EX-10.9 14 ex10-9.htm

 

Exhibit 10.9

 

Contract Of Enterprise Equity Intermediary Services

 

Party A: Guangyuan Investment Company Limited

CRCMB No.: 93553 (SO)

 

Party B: Zenta Group Company Limited

CRCMB No.: 79962 (SO)

 

WHEREAS:

 

Party B’s team has long been engaged in the business of sci-tech equity investment and industrial park development and construction within the domestic market, especially in the Guangdong-Hong Kong-Macao Greater Bay Area (hereinafter referred to as the “Greater Bay Area”), accumulating extensive connections and business resources. In the field of equity investment, Party B has established a rich network of project resources around five major areas: life sciences, advanced materials, energy and environmental protection, advanced manufacturing, and electronic information.
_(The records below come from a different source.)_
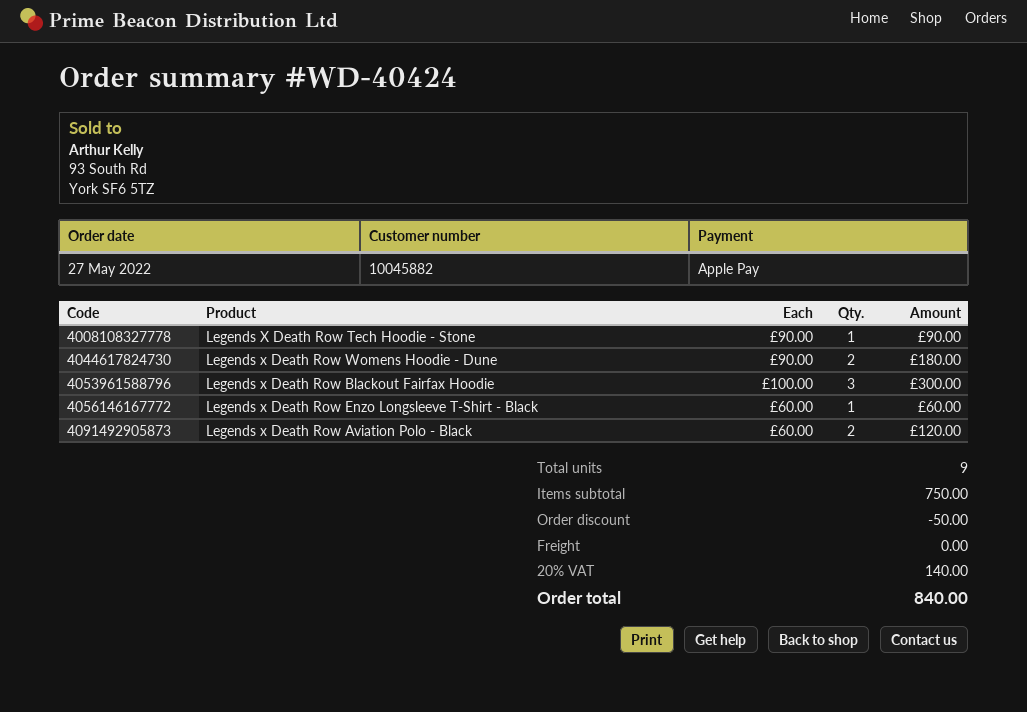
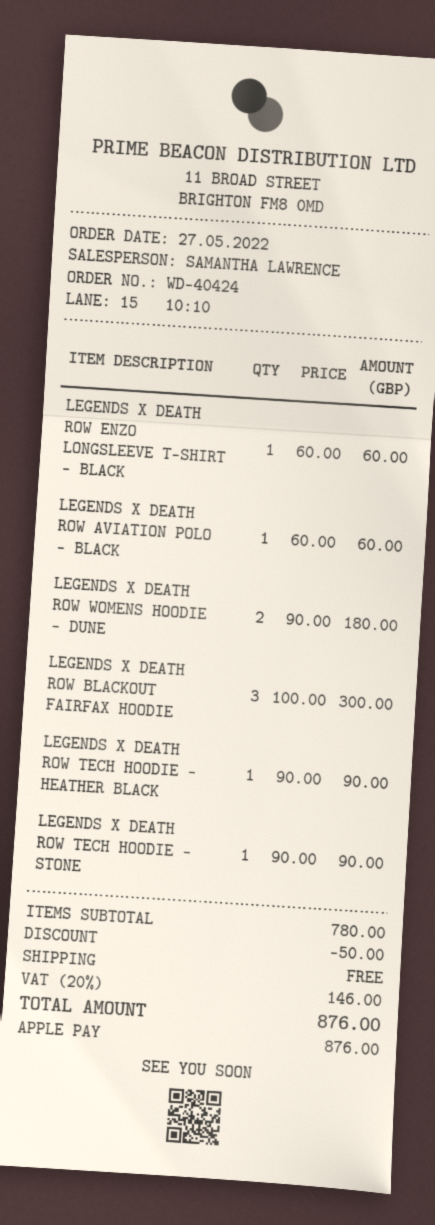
Legends x Death Row Aviation Polo - Black: 2 x 60.00 = 120.00 -> 1 x 60.00 = 60.00
LEGENDS X DEATH ROW TECH HOODIE - HEATHER BLACK: none -> 1 x 90.00 = 90.00
subtotal: 750.00 -> 780.00
tax: 20% = 140.00 -> 20% = 146.00
total: 840.00 -> 876.00

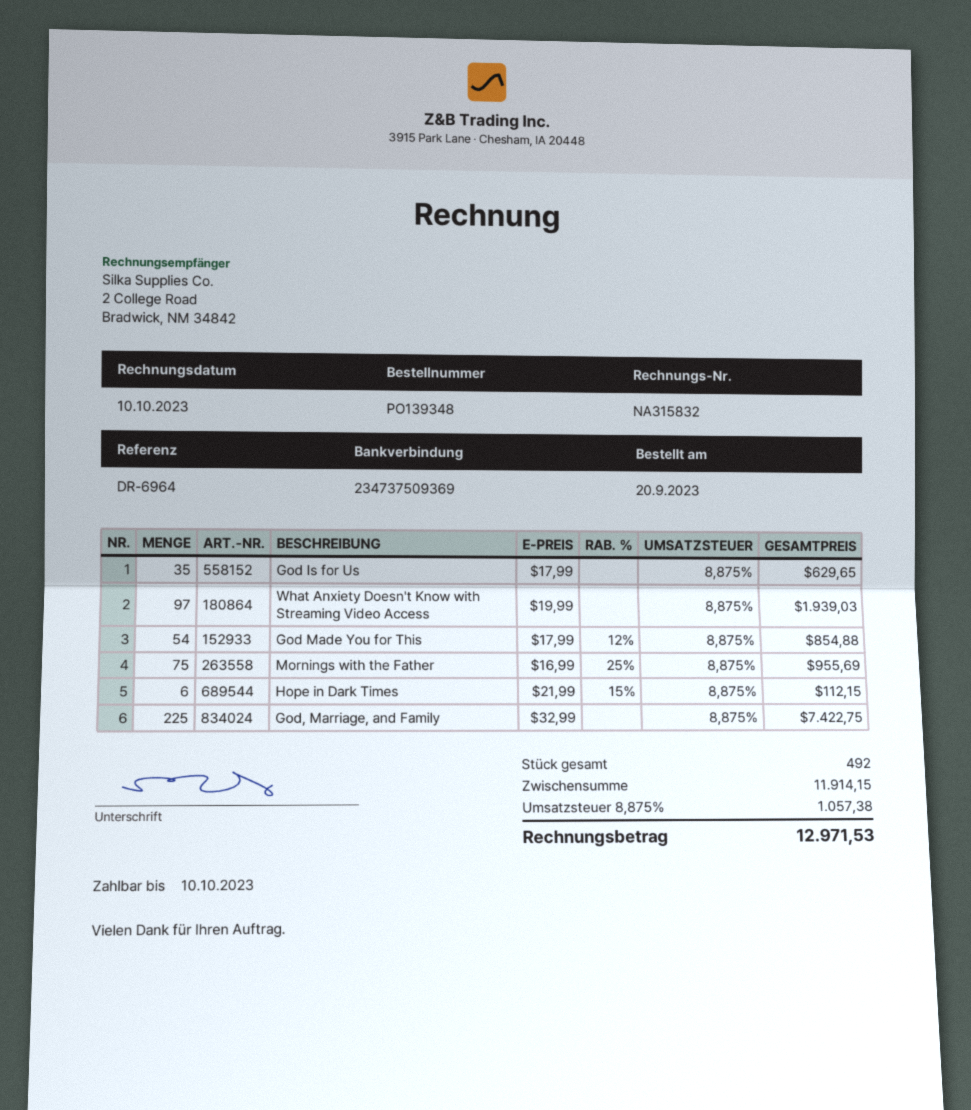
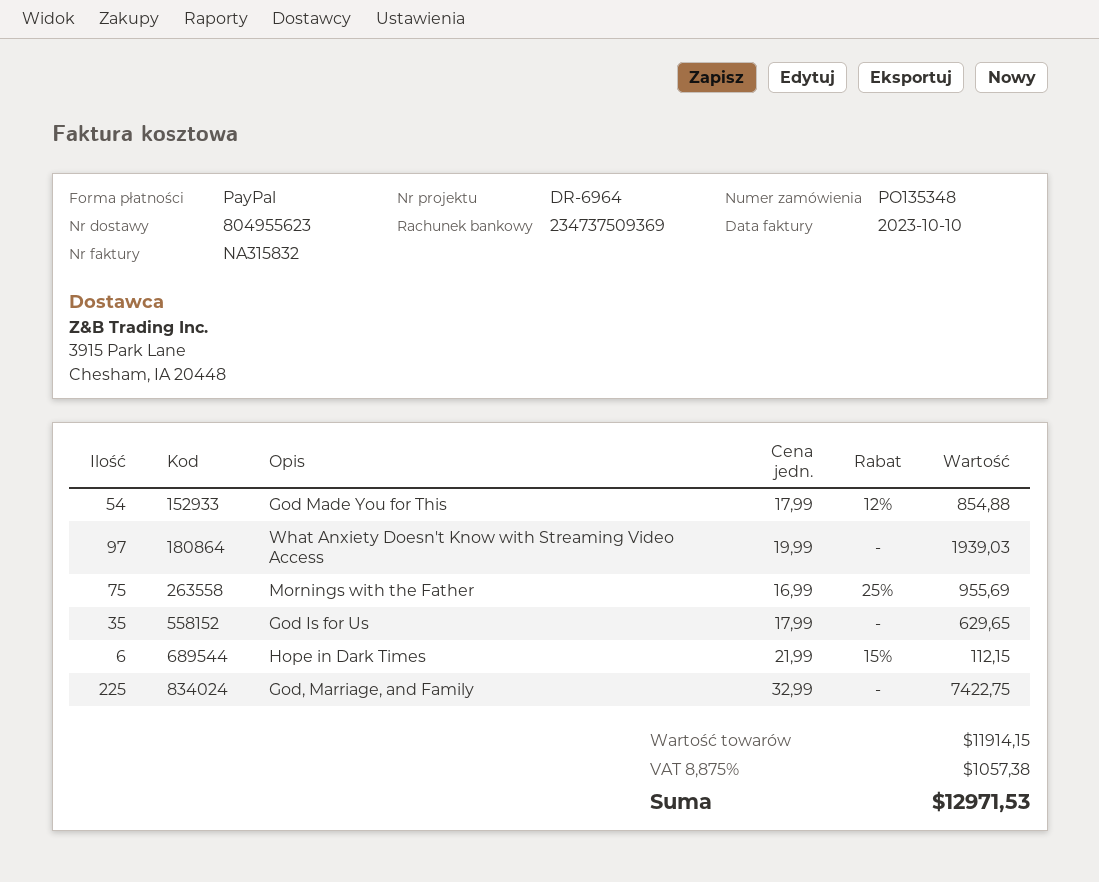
order number: PO139348 -> PO135348

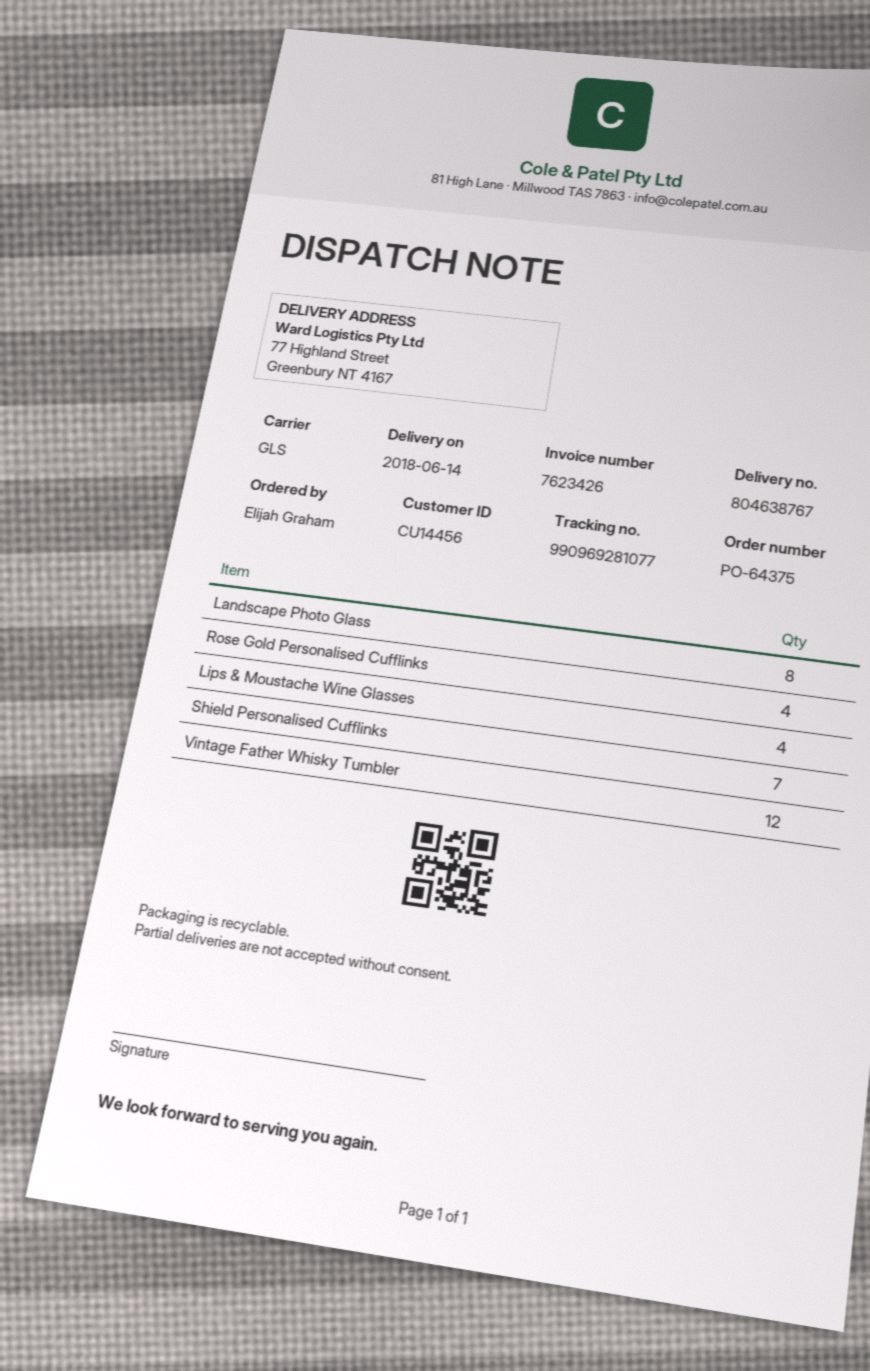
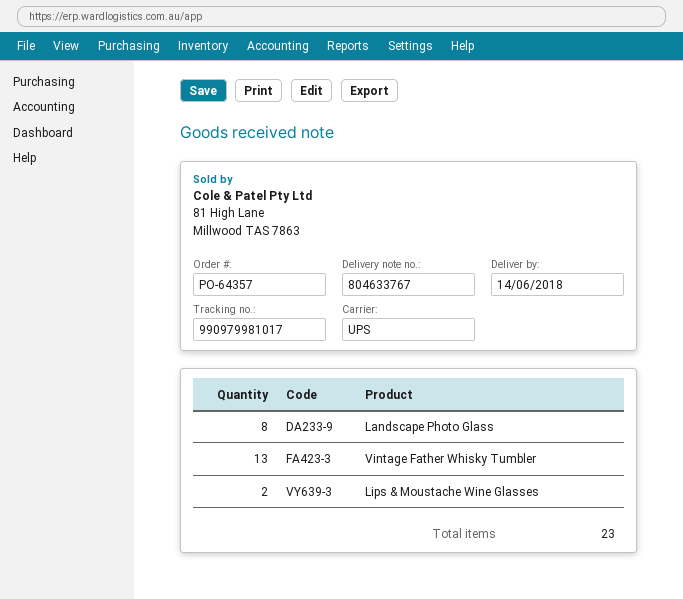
order number: PO-64375 -> PO-64357
delivery note number: 804638767 -> 804633767
shipping method: GLS -> UPS
tracking number: 990969281077 -> 990979981017
Rose Gold Personalised Cufflinks: 4 -> none
Lips & Moustache Wine Glasses: 4 -> 2
Shield Personalised Cufflinks: 7 -> none
Vintage Father Whisky Tumbler: 12 -> 13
Party B maintains cooperative relationships with numerous domestic private equity fund managers and provides consulting and advisory services to clients on significant issues related to projects.

 

Party A, GW Investment Company Limited (hereinafter referred to as “GW”), intends to invest in Guangdong GK Solar Technology Company Limited (hereinafter referred to as “GK Solar”), and Zhuhai WKCW No. 1 PE Partnership Company (limited partner) (hereinafter referred to as “CW NO. 1”) specifically invests in “GK Solar”. Consequently, Party A hereby entrusts Party B to assist Party A in the acquisition, either directly or indirectly, of a portion of the equity or interest in “CW No. 1.”

 

Party A and Party B, adhering to the principles of equality, mutual benefit, and consensus through negotiation, hereby enter into this Intermediary Service Contract regarding the aforementioned matters, to be faithfully executed and observed by both parties.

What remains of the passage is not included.